A decision three years ago to pick up the whistle has led to a life-changing journey for Bay of Plenty rugby referee Rees Uerata.
The 38-year-old husband and father of three took charge of his second finals appointment for 2018 on Saturday when he controlled the Division 2 decider between Katikati and Tauhara Colleges in the Toi Ohomai Baywide Secondary Schools finals at Rotorua International Stadium.
He’d earlier been appointed to the Baywide Senior Reserve final between Ruatoki and Judea on July 28.
Thanks to the fitness training and health advice he’s received as part of his refereeing development, he’s now running around over 30 kilos lighter, and having no trouble keeping up with play.
Rees was discovered running touch for his younger sister and current premier women’s referee Taneika Uerata at Paengaroa two years ago, after just one year in the role. After a short conversation Rees swapped his flag for a whistle and stepped into the middle.
His rapid progression was rewarded with the Best First Year Referee award later that year.
Then in January the Bay of Plenty union contracted Rotorua personal trainer Anthony Alo of Alo Strength and Conditioning to run a 12-week fitness programme for Rotorua based referees.

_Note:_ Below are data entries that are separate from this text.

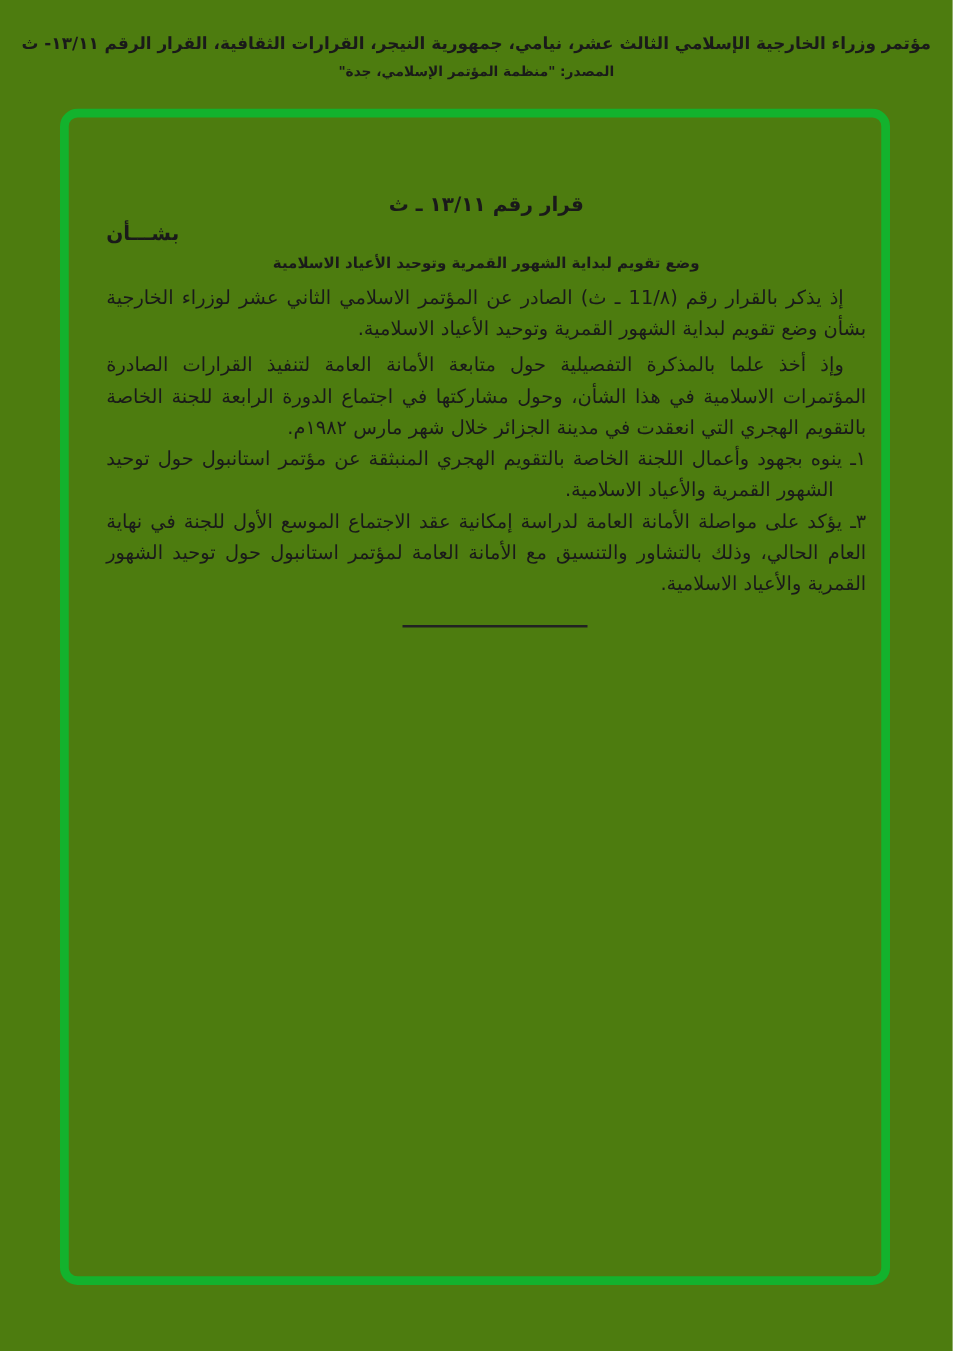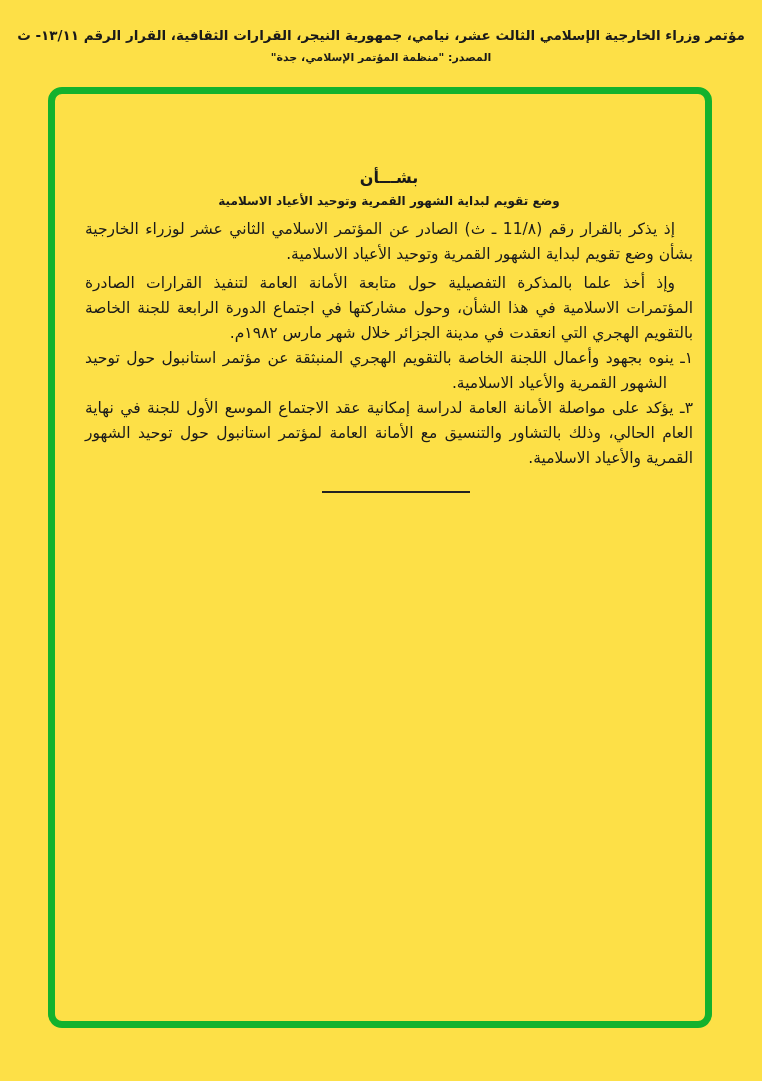"مؤتمر وزراء الخارجية الإسلامي الثالث" .page { background: #fde047 -> #4d7c0f }
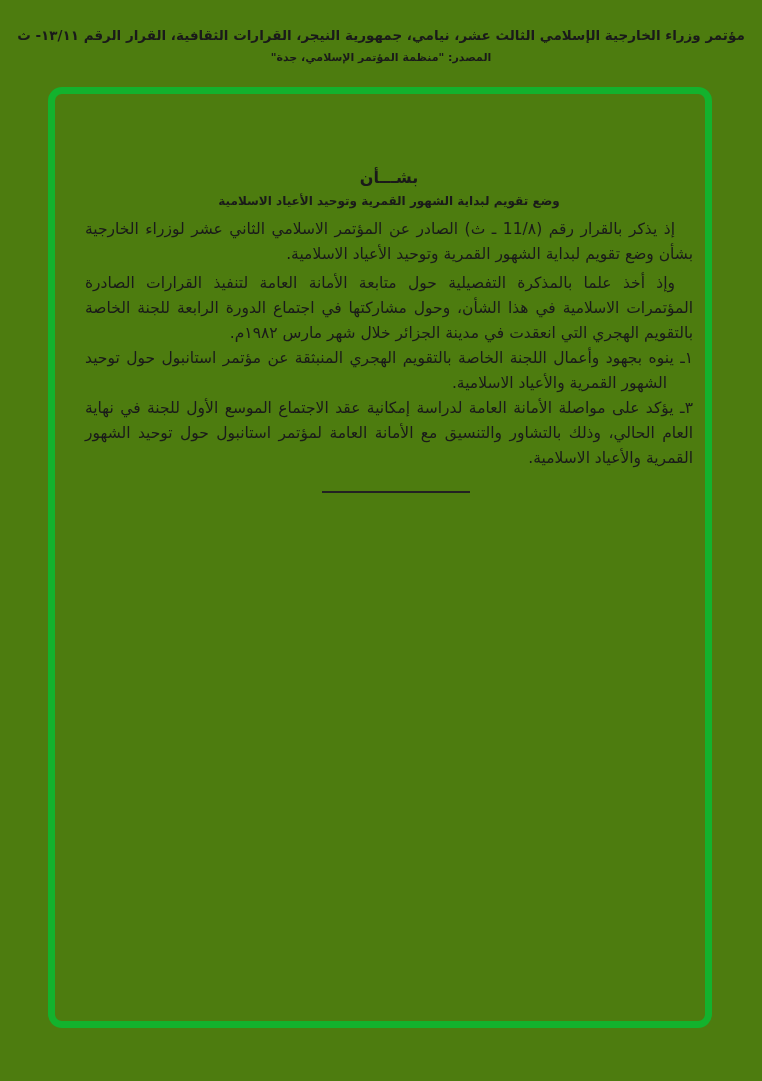"قرار رقم ١٣/١١ ـ ث" div.t-num { html: none -> <div>قرار رقم ١٣/١١ ـ ث</div> }
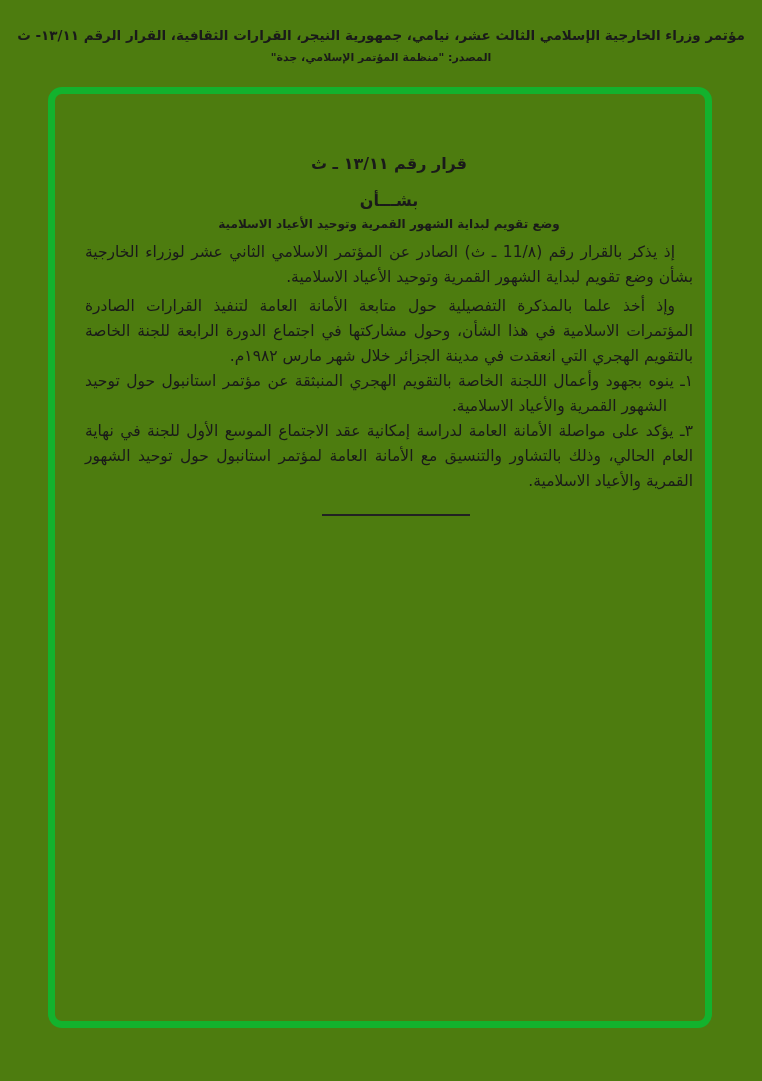"بشـــأن" .t-besha { margin-top: 14px -> none; text-align: center -> left }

“We wanted to provide an opportunity for our Central Bay-based referees to kick start their season by providing some support around them, similar to what the Western Bay referees have had since the union moved into the high performance centre at Mt Maunganui,” says Referee Manager Pat Rae.
Rees, along with a handful of other Rotorua referees, started their fitness training in January. Tipping the scales at 130 kgs, Rees knew that he had to make some life changes.
A poor cholesterol level, pre-diabetic and struggling to keep up with players when refereeing prompted Rees to grab the opportunity with two hands and begin his weight loss journey. With support from Anthony, Rees added extra running sessions around the Redwoods. What started off as two or three jogs of around three kilometres with numerous stops slowly built up to six or seven eight-kilometre runs per week, with no stops.
Anthony says he was blown away by Rees’ dedication.
“What surprised me about Rees was his commitment to the sessions. He had a 100 percent attendance rate and put in 100 percent effort in at every session he came to.”
Rees also changed the way he was eating. Gone were the sugary breakfast cereals, juices and junk food. In came whole foods, increased protein, with plenty of fruit and vegetables. Portion sizes also dropped considerably.
In 22 weeks, Rees had lost an extraordinary 37 kgs.
He’s now weighing in around the 93-94 kg mark.
The benefits to Rees on the rugby field were instant. He’s now able to get around much faster and keep up with the players. His referee managers believe his decision-making has dramatically improved as a result, becoming more accurate, especially around the breakdown, with clearer pictures and better communication enabling him to talk while not gasping for air.
As a result, he has continued moving up through the grades.
Off the field Rees has had tremendous growth as a husband and a father. Wife Teresa says their family have all enjoyed the benefits.
“Rees’ weight loss has been huge for the kids and myself,” she says. “He has a lot more energy around the house and his improved health means the world to us all.”
“While rugby may have been the vehicle and refereeing the arm,” says Pat, “at the end of the day, Bay of Plenty Rugby’s commitment to improving the lives of our community is really what we are about.
“Obesity is a global epidemic which affects Maori and Pacific Islanders disproportionately and we are proud to support Rees and his whanau on his journey to better health.
“It’s also a great fit with our newly announced partnership with Good Buzz and our ongoing focus with healthy eating.”